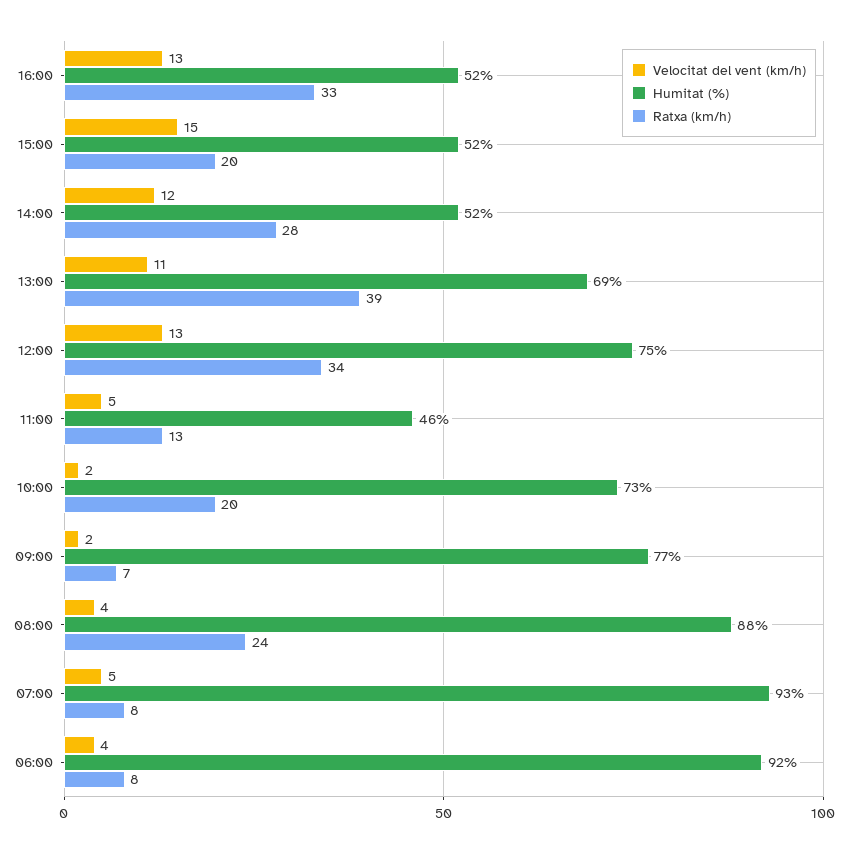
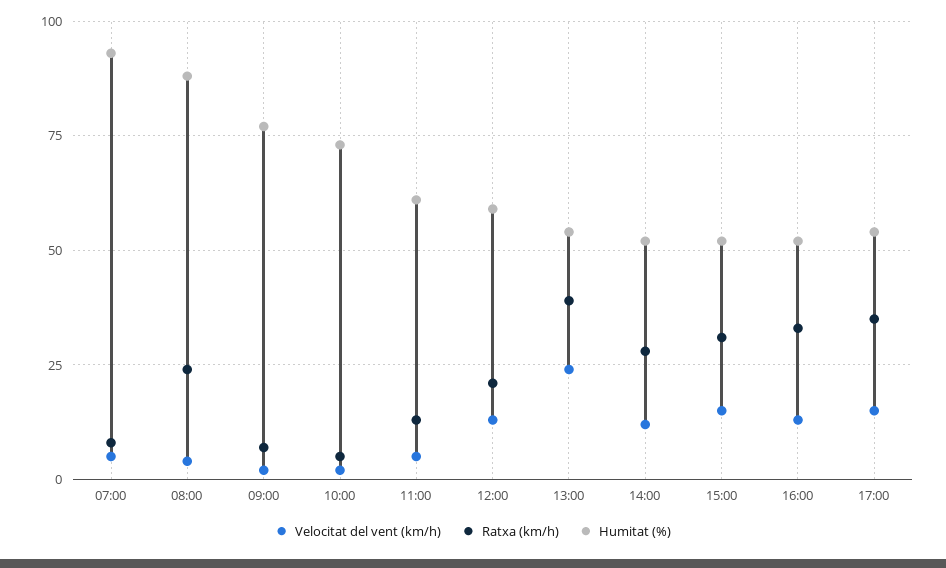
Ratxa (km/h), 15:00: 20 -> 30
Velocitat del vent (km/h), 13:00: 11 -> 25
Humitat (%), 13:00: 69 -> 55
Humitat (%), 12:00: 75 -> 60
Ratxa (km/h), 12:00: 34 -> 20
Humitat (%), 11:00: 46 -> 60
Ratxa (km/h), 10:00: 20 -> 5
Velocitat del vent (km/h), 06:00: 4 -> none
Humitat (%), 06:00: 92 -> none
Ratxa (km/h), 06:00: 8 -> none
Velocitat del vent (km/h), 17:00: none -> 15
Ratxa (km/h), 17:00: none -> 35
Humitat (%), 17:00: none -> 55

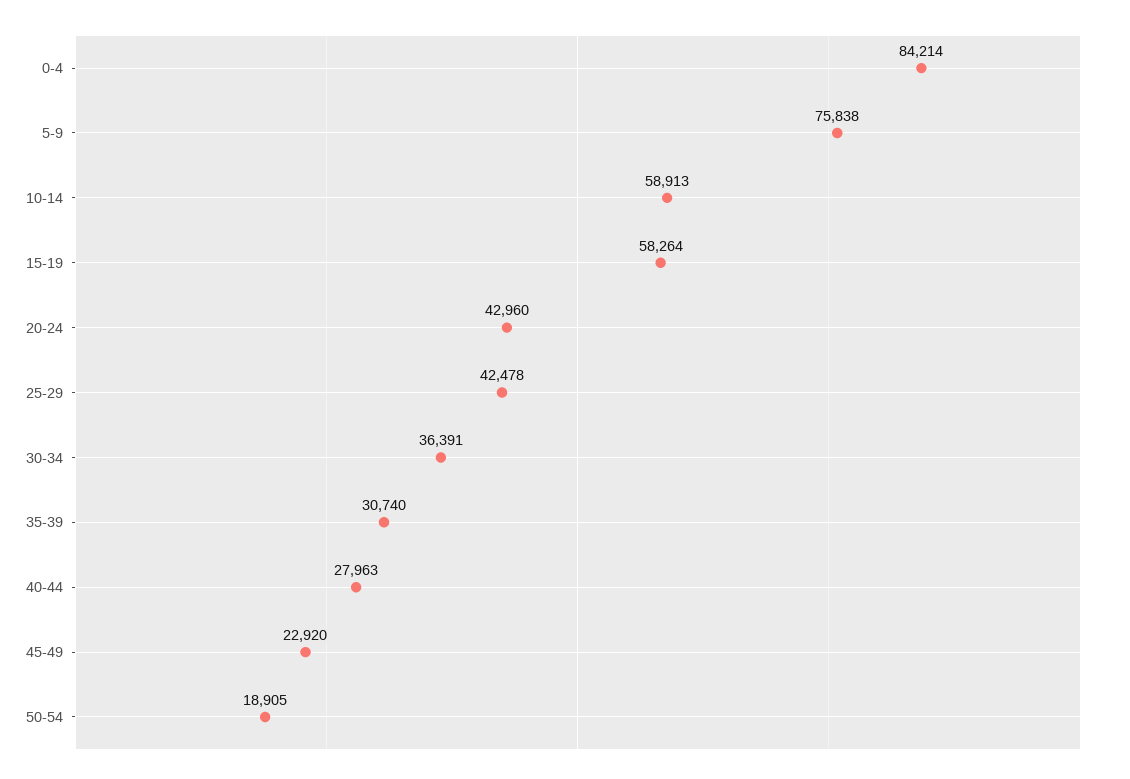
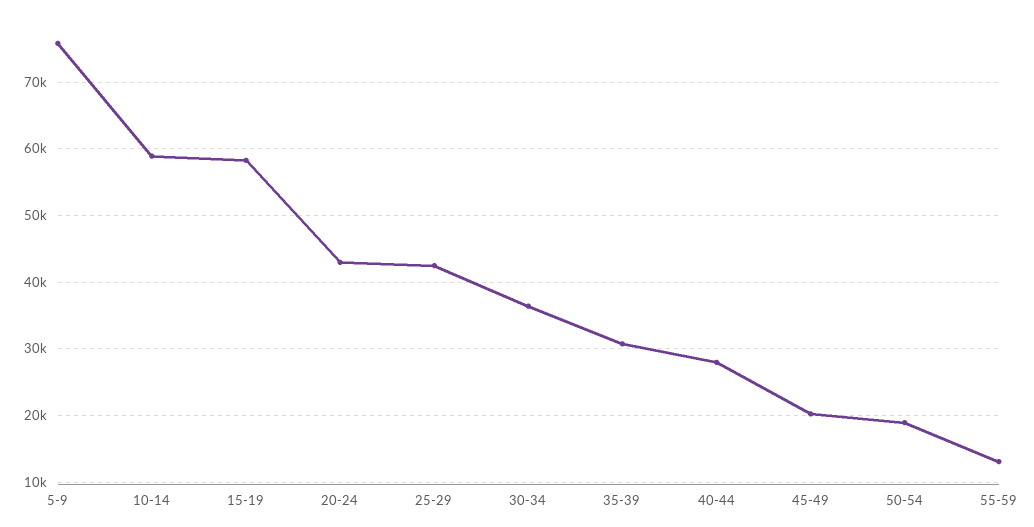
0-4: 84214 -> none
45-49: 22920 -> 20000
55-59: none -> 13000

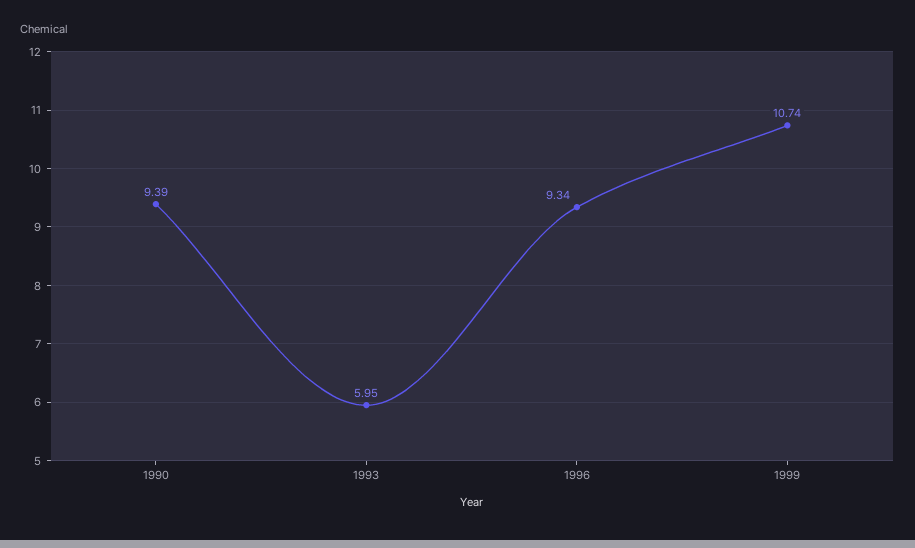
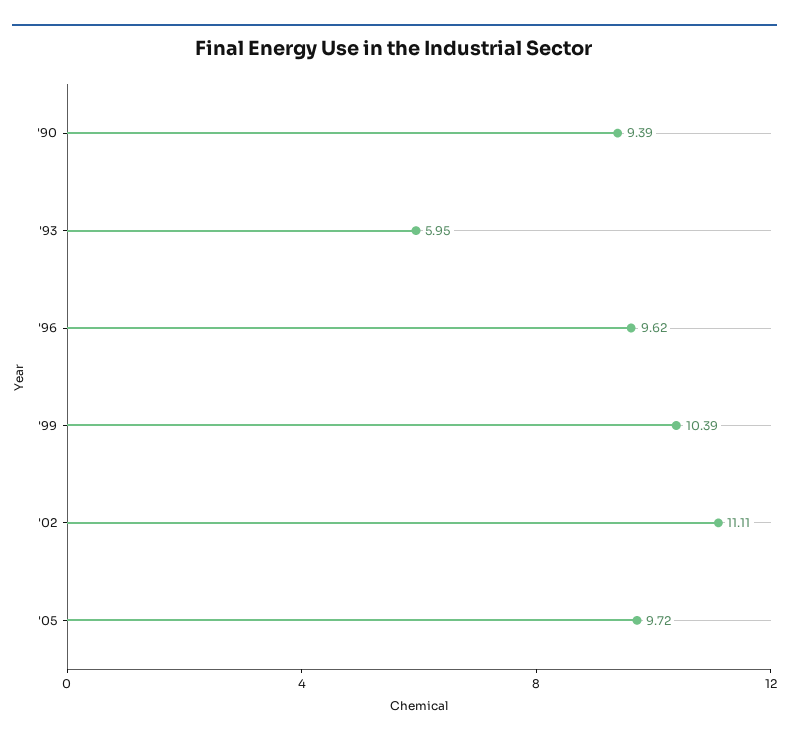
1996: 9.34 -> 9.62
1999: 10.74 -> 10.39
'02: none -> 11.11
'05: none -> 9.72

--

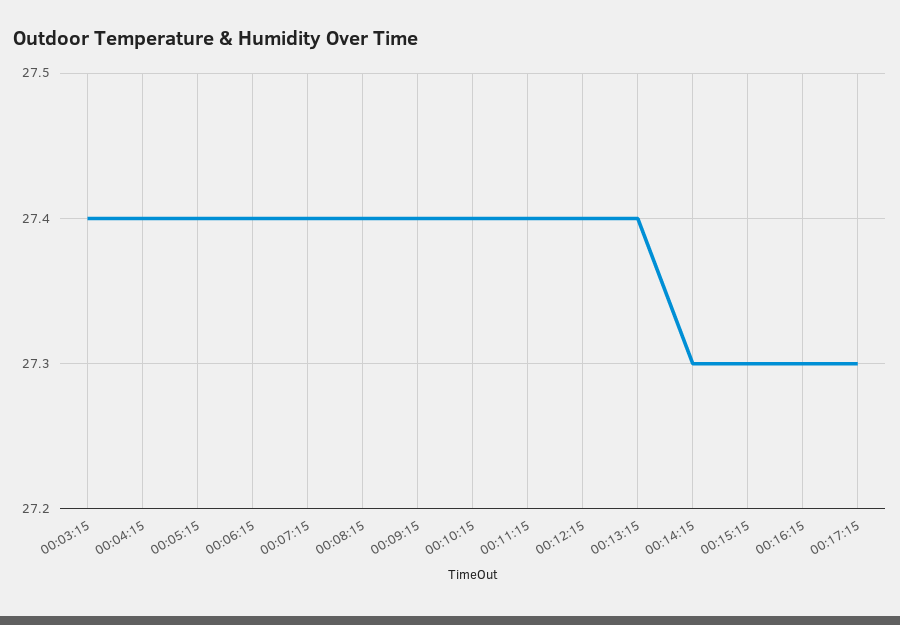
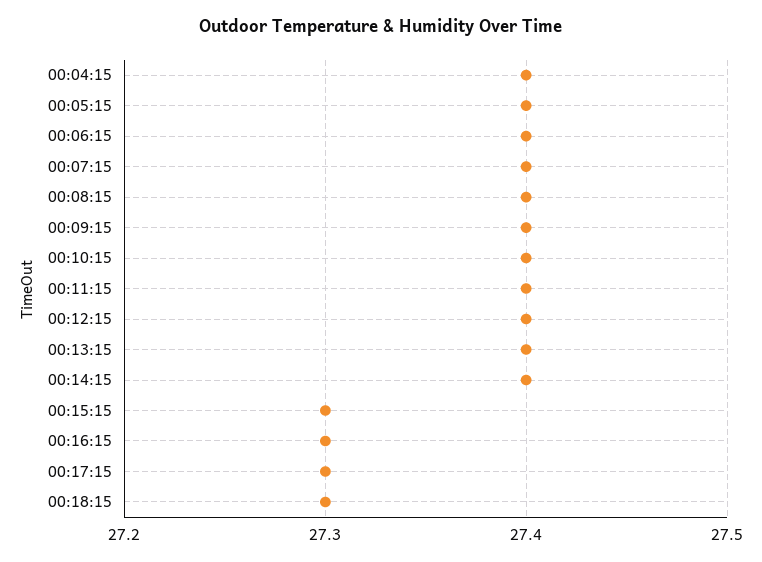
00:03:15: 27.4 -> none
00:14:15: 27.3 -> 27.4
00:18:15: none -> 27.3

[WORK TO BE COMPLETED]: Reproduce exactly the lines above from the line with "Ratxa (km/h), 15:00: 20 -> 30" to the line with "Ratxa (km/h), 17:00: none -> 35", including both, and add nothing.

[PROBLEM SOLUTION]:
Ratxa (km/h), 15:00: 20 -> 30
Velocitat del vent (km/h), 13:00: 11 -> 25
Humitat (%), 13:00: 69 -> 55
Humitat (%), 12:00: 75 -> 60
Ratxa (km/h), 12:00: 34 -> 20
Humitat (%), 11:00: 46 -> 60
Ratxa (km/h), 10:00: 20 -> 5
Velocitat del vent (km/h), 06:00: 4 -> none
Humitat (%), 06:00: 92 -> none
Ratxa (km/h), 06:00: 8 -> none
Velocitat del vent (km/h), 17:00: none -> 15
Ratxa (km/h), 17:00: none -> 35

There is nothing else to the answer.